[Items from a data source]

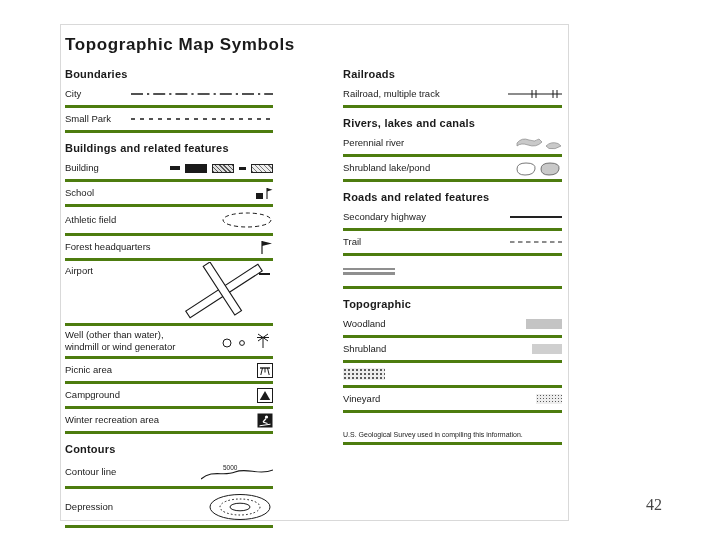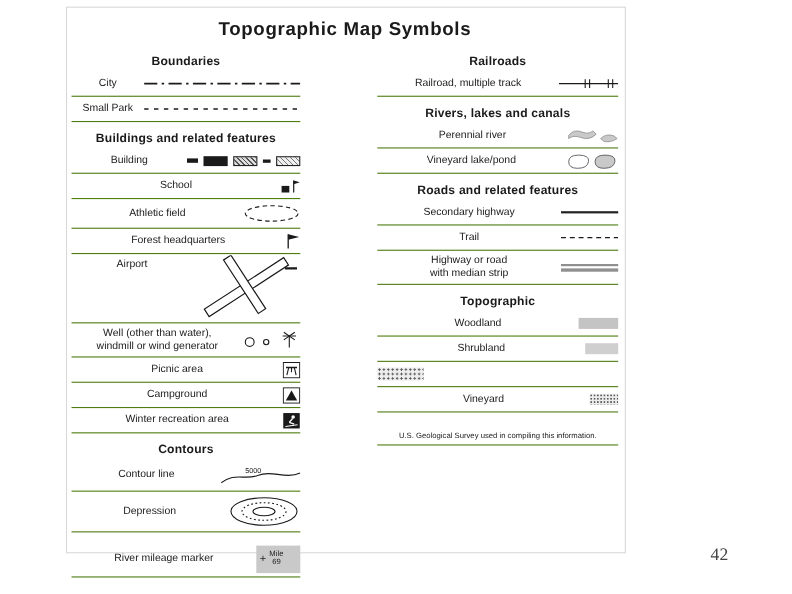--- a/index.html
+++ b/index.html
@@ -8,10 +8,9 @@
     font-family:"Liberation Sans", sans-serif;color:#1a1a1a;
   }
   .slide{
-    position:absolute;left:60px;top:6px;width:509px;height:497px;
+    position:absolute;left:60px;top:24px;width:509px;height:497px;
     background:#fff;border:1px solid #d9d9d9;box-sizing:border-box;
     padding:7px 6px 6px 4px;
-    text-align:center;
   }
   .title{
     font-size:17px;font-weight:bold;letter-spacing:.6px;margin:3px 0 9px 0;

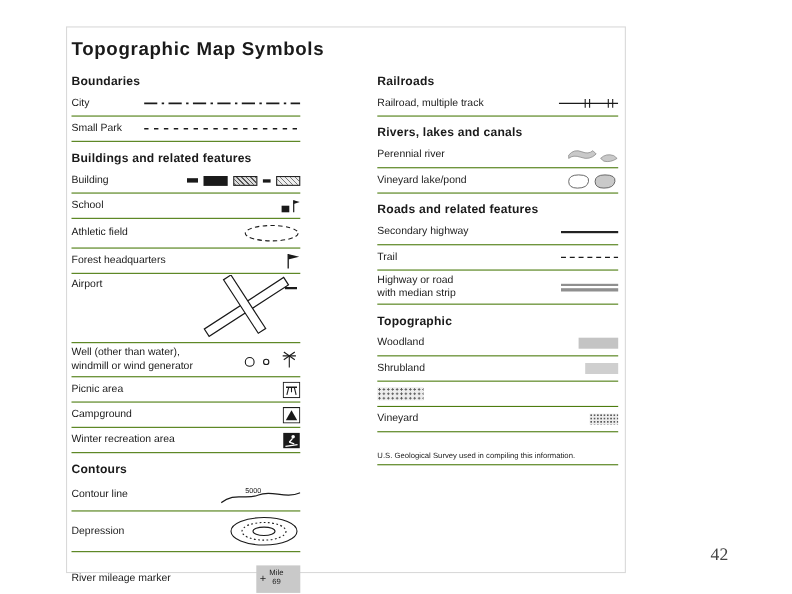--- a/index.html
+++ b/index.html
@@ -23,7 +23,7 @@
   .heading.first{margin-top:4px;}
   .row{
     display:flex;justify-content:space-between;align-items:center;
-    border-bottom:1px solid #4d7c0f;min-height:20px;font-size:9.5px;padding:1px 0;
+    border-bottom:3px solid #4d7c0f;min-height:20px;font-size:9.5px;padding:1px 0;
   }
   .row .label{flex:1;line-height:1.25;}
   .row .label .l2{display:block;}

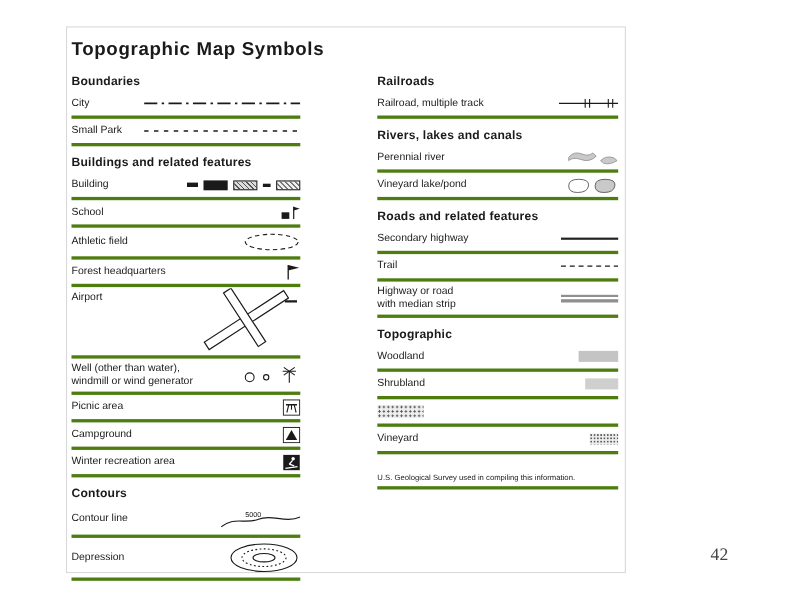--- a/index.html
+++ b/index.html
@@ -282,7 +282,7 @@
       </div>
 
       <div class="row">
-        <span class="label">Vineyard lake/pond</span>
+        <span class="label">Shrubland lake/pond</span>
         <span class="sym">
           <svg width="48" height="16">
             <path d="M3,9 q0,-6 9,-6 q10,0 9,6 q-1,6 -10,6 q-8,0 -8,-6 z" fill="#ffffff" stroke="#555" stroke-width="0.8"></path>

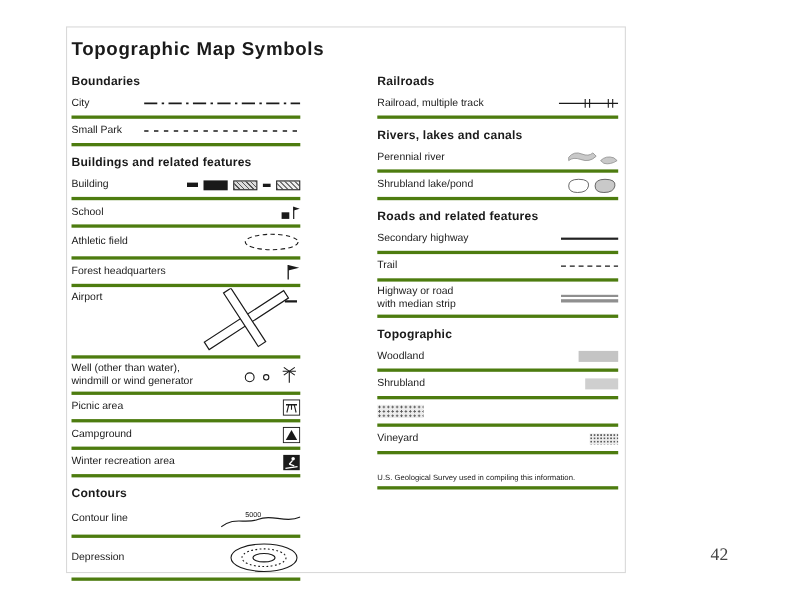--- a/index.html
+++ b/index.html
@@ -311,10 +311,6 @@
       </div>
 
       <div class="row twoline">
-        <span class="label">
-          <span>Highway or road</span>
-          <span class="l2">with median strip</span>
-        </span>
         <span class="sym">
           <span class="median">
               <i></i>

> About this exercise:
Only the lines with the string "display" are wanted; pick them out of the records above and copy them.

> Solved problem:
     display:flex;justify-content:space-between;align-items:center;
   .row .label .l2{display:block;}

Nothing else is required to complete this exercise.